The UHCA based on these five selected variables allowed the assessment of similarity between the table grape cultivars included in this study. Samples were adequately clustered according to their genotype, and genotypes were distributed into three different clusters (Fig. 3). Cluster 1 grouped four cultivars (Black Anuni Sweida, Hffersli Bhoth, Halawani Kanawat and Muscat of Alexandria), whereas Cluster 2 clustered three (Baladi, Bhoth-2-Zinni slale and Black Turky Homs). The remaining three cultivars (Bhoth-209, Cardinal and Salti red Sweida) were grouped in Cluster 3. The cultivars grouped in these three clusters showed significant differences in the five selected traits (Fig. 4). Accordingly, cultivars in Cluster 1 were low vigorous and presented large, spherical and highly seeded berries with the lowest values of acidity. Cultivars in Cluster 2 were also low vigorous, but berries were small, elongated and lowly seeded, and they presented intermedium values of titratable acidity. Lastly, cultivars in Cluster 3 were highly vigorous and presented large, spherical and highly seeded berries and the highest values of titratable acidity. Interestingly, some of the local Syrian varieties were grouped with the table grape cvs. Cardinal and Muscat of Alexandria, suggesting some similitude (at least for these five attributes) to two of the most worldwide grown table grape cultivars (Fig. 3).
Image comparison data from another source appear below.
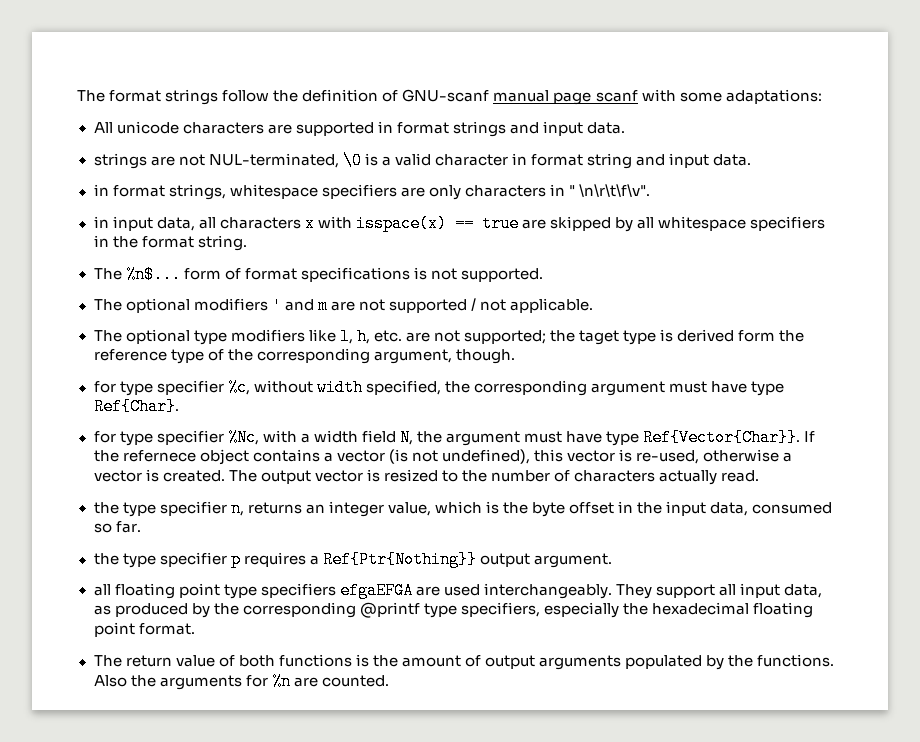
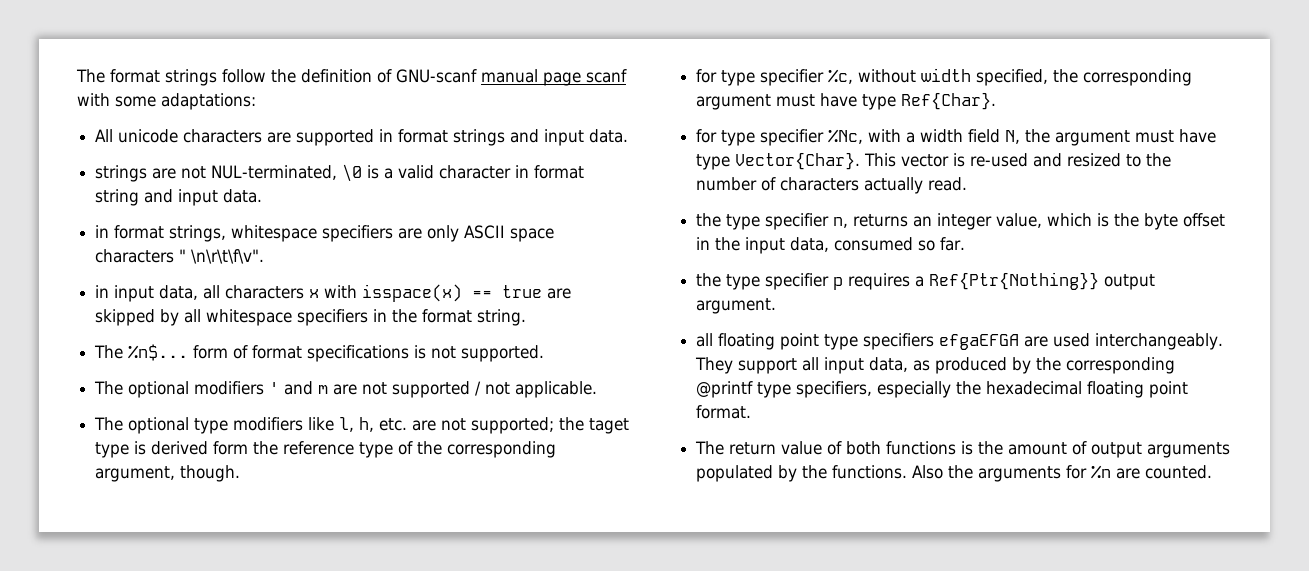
- in format strings, whitespace specifiers are only characters in " \n\r\t\f\v".
+ in format strings, whitespace specifiers are only ASCII space characters " \n\r\t\f\v".
- for type specifier %Nc, with a width field N, the argument must have type Ref{Vector{Char}}. If the refernece object contains a vector (is not undefined), this vector is re-used, otherwise a vector is created. The output vector is resized to the number of characters actually read.
+ for type specifier %Nc, with a width field N, the argument must have type Vector{Char}. This vector is re-used and resized to the number of characters actually read.

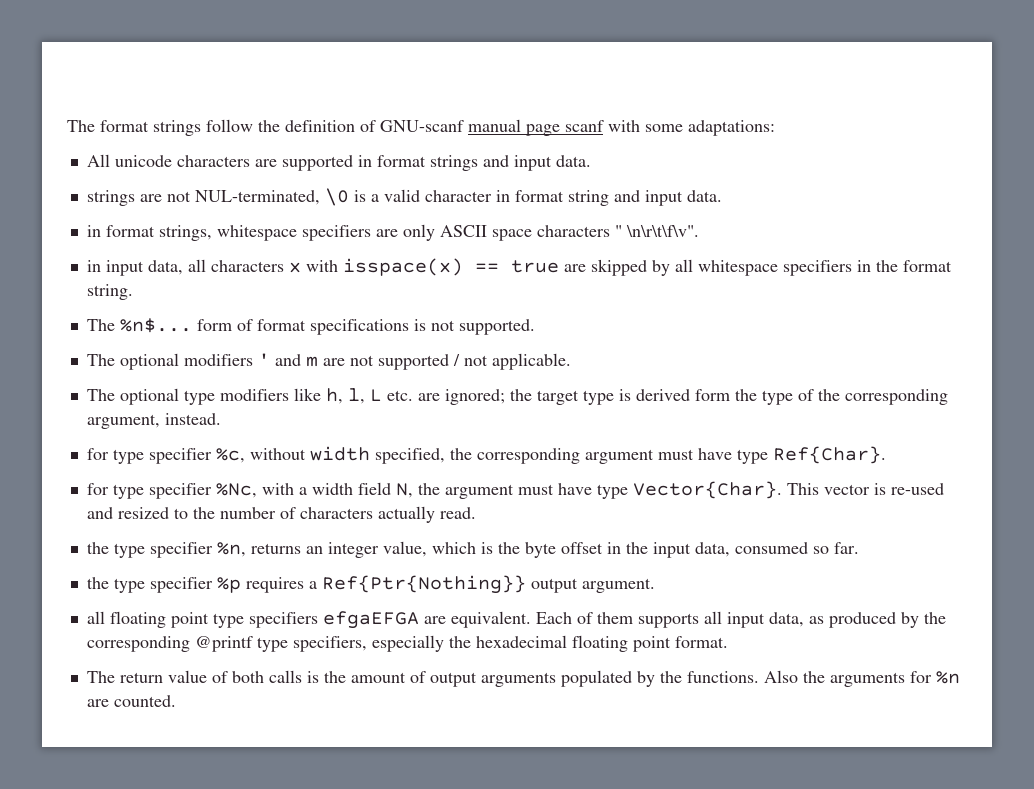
- The optional type modifiers like l, h, etc. are not supported; the taget type is derived form the reference type of the corresponding argument, though.
+ The optional type modifiers like h, l, L etc. are ignored; the target type is derived form the type of the corresponding argument, instead.
- the type specifier n, returns an integer value, which is the byte offset in the input data, consumed so far.
+ the type specifier %n, returns an integer value, which is the byte offset in the input data, consumed so far.
- the type specifier p requires a Ref{Ptr{Nothing}} output argument.
+ the type specifier %p requires a Ref{Ptr{Nothing}} output argument.
- all floating point type specifiers efgaEFGA are used interchangeably. They support all input data, as produced by the corresponding @printf type specifiers, especially the hexadecimal floating point format.
+ all floating point type specifiers efgaEFGA are equivalent. Each of them supports all input data, as produced by the corresponding @printf type specifiers, especially the hexadecimal floating point format.
- The return value of both functions is the amount of output arguments populated by the functions.
+ The return value of both calls is the amount of output arguments populated by the functions.

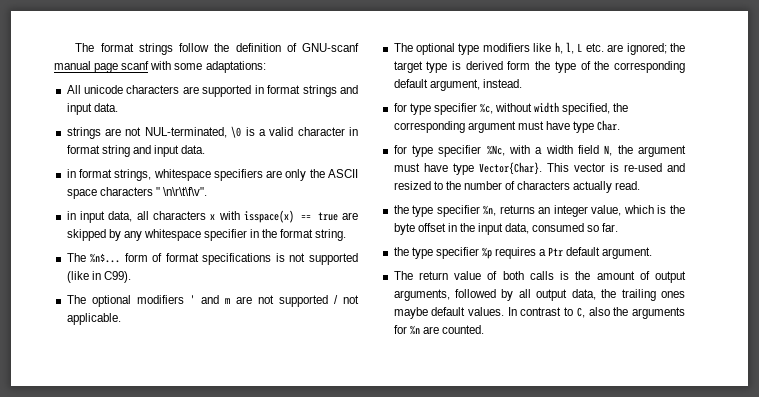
- in format strings, whitespace specifiers are only ASCII space characters " \n\r\t\f\v".
+ in format strings, whitespace specifiers are only the ASCII space characters " \n\r\t\f\v".
- in input data, all characters x with isspace(x) == true are skipped by all whitespace specifiers in the format string.
+ in input data, all characters x with isspace(x) == true are skipped by any whitespace specifier in the format string.
- The %n$... form of format specifications is not supported.
+ The %n$... form of format specifications is not supported (like in C99).
- The optional type modifiers like h, l, L etc. are ignored; the target type is derived form the type of the corresponding argument, instead.
+ The optional type modifiers like h, l, L etc. are ignored; the target type is derived form the type of the corresponding default argument, instead.
- for type specifier %c, without width specified, the corresponding argument must have type Ref{Char}.
+ for type specifier %c, without width specified, the corresponding argument must have type Char.
- the type specifier %p requires a Ref{Ptr{Nothing}} output argument.
+ the type specifier %p requires a Ptr default argument.
- all floating point type specifiers efgaEFGA are equivalent. Each of them supports all input data, as produced by the corresponding @printf type specifiers, especially the hexadecimal floating point format.
- The return value of both calls is the amount of output arguments populated by the functions. Also the arguments for %n are counted.
+ The return value of both calls is the amount of output arguments, followed by all output data, the trailing ones maybe default values. In contrast to C, also the arguments for %n are counted.

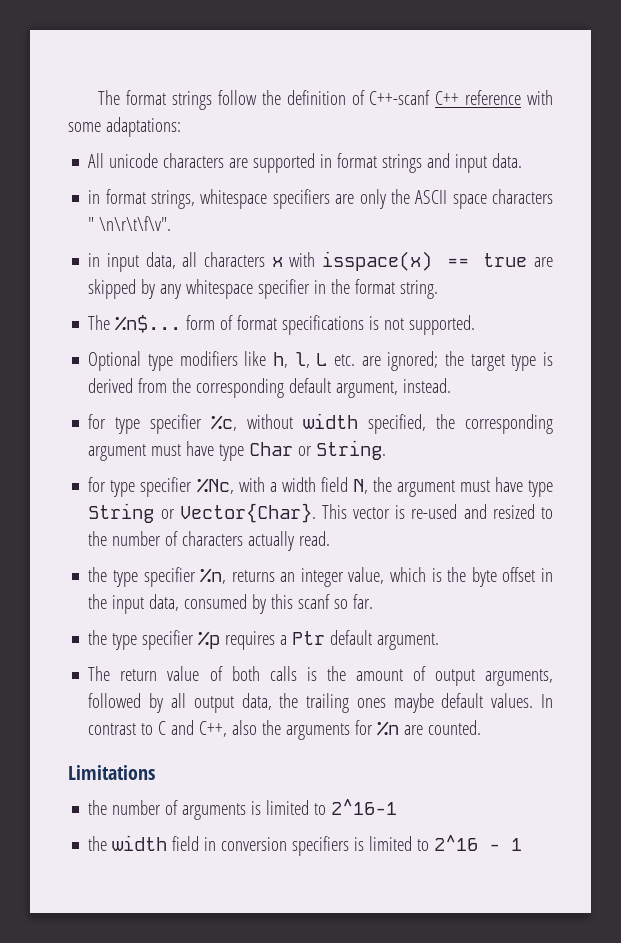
- The format strings follow the definition of GNU-scanf manual page scanf with some adaptations:
+ The format strings follow the definition of C++-scanf C++ reference with some adaptations:
- strings are not NUL-terminated, \0 is a valid character in format string and input data.
- The %n$... form of format specifications is not supported (like in C99).
- The optional modifiers ' and m are not supported / not applicable.
- The optional type modifiers like h, l, L etc. are ignored; the target type is derived form the type of the corresponding default argument, instead.
+ The %n$... form of format specifications is not supported.
+ Optional type modifiers like h, l, L etc. are ignored; the target type is derived from the corresponding default argument, instead.
- for type specifier %c, without width specified, the corresponding argument must have type Char.
+ for type specifier %c, without width specified, the corresponding argument must have type Char or String.
- for type specifier %Nc, with a width field N, the argument must have type Vector{Char}.
+ for type specifier %Nc, with a width field N, the argument must have type String or Vector{Char}.
- the type specifier %n, returns an integer value, which is the byte offset in the input data, consumed so far.
+ the type specifier %n, returns an integer value, which is the byte offset in the input data, consumed by this scanf so far.
- In contrast to C, also the arguments for %n are counted.
+ In contrast to C and C++, also the arguments for %n are counted.
+ Limitations
+ the number of arguments is limited to 2^16-1
+ the width field in conversion specifiers is limited to 2^16 - 1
It highlights the potential of the local Syrian genetic resources for the development of new table grape varieties, as well as the necessity of developing specific programs for their management, multiplication, preservation, and further characterization.

Fig. 3
figure 3

Dendrogram for the ten table grape cultivars analyzed in this work obtained from the unsupervised hierarchical clustering analysis (UHCA) based on 5 traits (BE_100SW, BE_Wi, BE_E, JU_TA and SH_I_L). Sample number is indicated between brackets. (Color figure online)

Fig. 4
figure 4

Boxplots showing the phenotypic distribution of the five most discriminant traits [100-seeds weight (g), Berry width (cm), Berry elongation, Titratable acidity (%) and length of shoot internode (cm)] for the three clusters identified by UHCA. Cluster 1, 2 and 3 are shown in red, yellow and blue, respectively. Different lowercase letters within a plot indicate significant difference among clusters according to Fisher’s LSD tests (p ≤ 0.05). (Color figure online)

Conclusion

The ampelographic description of grapevine phenotypic traits is the first step towards the evaluation of endangered local varieties. Although preliminary, our results indicate the existence of significant variation for a large number of relevant yield and quality traits for grape consumers and growers, suggesting the high potential of traditional Syrian grapevines for the development of new high-quality table cultivars and the needing of specific preservation programs aimed to avoid the loss of local genetic resources. This work improved the knowledge of the grapevine germplasm of the region, but should be repeated in other locations and conditions prior their consideration in future table grape breeding programs. In addition, specific genetic analyses are needed to evaluate their diversity and their relationship with other local and foreign cultivars, as well as for correct identification of potential synonyms. Besides, the multivariate approach here reported allowed the successful identification of a reduced set of ampelographic traits for the adequate discrimination of the cultivars, and it could be potentially applied to the analysis of diverse grapevine genetic resources.